Clearly rising anti-establishment and, within that, anti-EU attitudes in most member states leave parties agitating against the European Union in a strong position – it is revealed in Political Capital’s most recent data on Demand for Right Wing Extremism Index (DEREX), measuring social demand for far-right ideologies.
Aside from prejudice and xenophobia, lately popular support for the far right seem to be mostly driven by a widespread disaffection with the European Union and representative democracy in general. Compared to the earliest DEREX data of the first three waves (2002–2007) of The European Social Survey, the most recent data of the last three waves (2008–2013) shows that in the past few years the rate of those strongly opposing the establishment’s political institutions increased in 18 out of 29 European (mainly EU) countries from an earlier average of 17 to 25%. The number of voters expressing extreme distrust of the European Parliament (EP) also shows a clearly rising trend. In 24 out of 29 European countries the number of those with absolutely no confidence in the EP has increased.

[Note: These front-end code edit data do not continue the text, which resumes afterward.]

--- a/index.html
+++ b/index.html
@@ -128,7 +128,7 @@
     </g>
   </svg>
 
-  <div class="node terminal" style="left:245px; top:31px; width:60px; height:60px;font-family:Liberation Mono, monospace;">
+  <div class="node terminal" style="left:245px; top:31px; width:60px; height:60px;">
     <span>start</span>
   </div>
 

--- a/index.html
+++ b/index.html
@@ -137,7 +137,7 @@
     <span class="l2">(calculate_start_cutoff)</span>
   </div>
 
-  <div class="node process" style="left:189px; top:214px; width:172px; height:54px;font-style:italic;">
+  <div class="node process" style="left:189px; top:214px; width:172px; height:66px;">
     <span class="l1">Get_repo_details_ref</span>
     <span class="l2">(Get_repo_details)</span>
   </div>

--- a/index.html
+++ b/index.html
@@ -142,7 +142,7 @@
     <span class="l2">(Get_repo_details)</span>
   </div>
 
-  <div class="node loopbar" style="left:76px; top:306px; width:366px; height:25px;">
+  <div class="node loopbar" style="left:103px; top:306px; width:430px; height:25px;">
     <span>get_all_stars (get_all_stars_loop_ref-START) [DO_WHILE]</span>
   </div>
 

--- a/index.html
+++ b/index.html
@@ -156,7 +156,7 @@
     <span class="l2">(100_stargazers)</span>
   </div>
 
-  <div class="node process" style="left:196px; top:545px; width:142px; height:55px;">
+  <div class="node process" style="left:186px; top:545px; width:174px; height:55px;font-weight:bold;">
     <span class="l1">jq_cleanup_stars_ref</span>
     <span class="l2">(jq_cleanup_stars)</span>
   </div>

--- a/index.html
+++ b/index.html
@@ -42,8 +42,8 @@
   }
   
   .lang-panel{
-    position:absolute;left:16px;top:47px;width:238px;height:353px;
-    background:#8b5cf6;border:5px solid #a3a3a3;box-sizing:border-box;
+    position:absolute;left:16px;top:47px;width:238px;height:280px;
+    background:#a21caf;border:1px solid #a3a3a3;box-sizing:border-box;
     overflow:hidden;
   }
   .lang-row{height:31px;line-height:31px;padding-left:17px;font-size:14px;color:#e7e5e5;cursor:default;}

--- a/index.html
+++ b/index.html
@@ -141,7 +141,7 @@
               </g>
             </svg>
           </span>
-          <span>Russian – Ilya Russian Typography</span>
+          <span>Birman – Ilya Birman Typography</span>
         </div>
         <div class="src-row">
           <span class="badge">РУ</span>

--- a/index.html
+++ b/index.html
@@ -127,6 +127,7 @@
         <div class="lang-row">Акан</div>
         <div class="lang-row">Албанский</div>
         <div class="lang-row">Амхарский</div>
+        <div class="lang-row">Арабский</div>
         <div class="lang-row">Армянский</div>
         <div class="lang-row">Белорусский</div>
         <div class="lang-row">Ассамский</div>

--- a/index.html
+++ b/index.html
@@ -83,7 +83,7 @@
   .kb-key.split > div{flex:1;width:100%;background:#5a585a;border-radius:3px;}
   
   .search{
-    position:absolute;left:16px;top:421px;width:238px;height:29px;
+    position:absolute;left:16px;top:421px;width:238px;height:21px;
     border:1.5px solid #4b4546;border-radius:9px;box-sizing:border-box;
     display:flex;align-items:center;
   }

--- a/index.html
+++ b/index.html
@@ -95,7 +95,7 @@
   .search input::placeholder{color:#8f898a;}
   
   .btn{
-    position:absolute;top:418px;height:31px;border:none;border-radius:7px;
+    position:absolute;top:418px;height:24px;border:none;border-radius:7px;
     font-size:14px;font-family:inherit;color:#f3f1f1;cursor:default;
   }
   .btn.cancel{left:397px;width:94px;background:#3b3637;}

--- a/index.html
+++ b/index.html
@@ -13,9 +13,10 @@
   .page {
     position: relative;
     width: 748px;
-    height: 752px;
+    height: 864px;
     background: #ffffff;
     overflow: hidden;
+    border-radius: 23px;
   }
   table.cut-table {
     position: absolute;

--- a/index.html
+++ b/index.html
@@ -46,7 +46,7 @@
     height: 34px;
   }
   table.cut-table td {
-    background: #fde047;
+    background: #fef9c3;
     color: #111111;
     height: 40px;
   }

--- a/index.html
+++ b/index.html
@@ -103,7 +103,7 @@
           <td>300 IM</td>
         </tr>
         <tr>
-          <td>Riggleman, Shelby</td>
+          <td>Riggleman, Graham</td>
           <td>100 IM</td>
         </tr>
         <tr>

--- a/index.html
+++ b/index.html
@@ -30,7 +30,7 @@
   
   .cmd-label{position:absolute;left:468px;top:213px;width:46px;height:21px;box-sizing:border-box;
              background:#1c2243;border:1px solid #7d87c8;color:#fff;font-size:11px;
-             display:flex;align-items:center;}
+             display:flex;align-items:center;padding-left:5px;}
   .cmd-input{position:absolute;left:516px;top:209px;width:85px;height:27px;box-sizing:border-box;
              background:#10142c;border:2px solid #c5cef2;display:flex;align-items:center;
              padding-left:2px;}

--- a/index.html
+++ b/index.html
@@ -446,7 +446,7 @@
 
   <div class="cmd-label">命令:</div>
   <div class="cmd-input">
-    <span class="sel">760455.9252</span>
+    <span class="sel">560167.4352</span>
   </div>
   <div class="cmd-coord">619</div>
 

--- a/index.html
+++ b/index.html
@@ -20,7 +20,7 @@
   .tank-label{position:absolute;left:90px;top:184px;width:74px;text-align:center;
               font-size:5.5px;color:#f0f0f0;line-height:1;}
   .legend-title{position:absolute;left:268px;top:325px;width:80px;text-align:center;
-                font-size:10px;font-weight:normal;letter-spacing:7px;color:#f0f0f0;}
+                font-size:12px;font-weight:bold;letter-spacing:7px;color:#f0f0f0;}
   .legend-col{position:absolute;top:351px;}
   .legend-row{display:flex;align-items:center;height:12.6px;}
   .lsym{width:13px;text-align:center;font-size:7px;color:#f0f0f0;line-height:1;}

In line with this, the more successful populist, Euro-reject parties in the last few years have shifted their platform’s central pillar from anti-immigration in 2009’s EP election to anti-EU in 2014’s EP election2. Consequently, there is a substitution of migration as a cultural group-threat with a more systematic cross-country Euro-reject stance in which the rejection of the European establishment serves as a common cause for the effects of migration on the economic hardships of the majority.
Compared to a decade ago, anti-establishment attitudes have increased significantly in Spain, Portugal, Hungary, the Czech Republic, Slovenia, Italy, Cyprus, and Greece (in the latter jumping from one fourth to two thirds of the population in just one decade).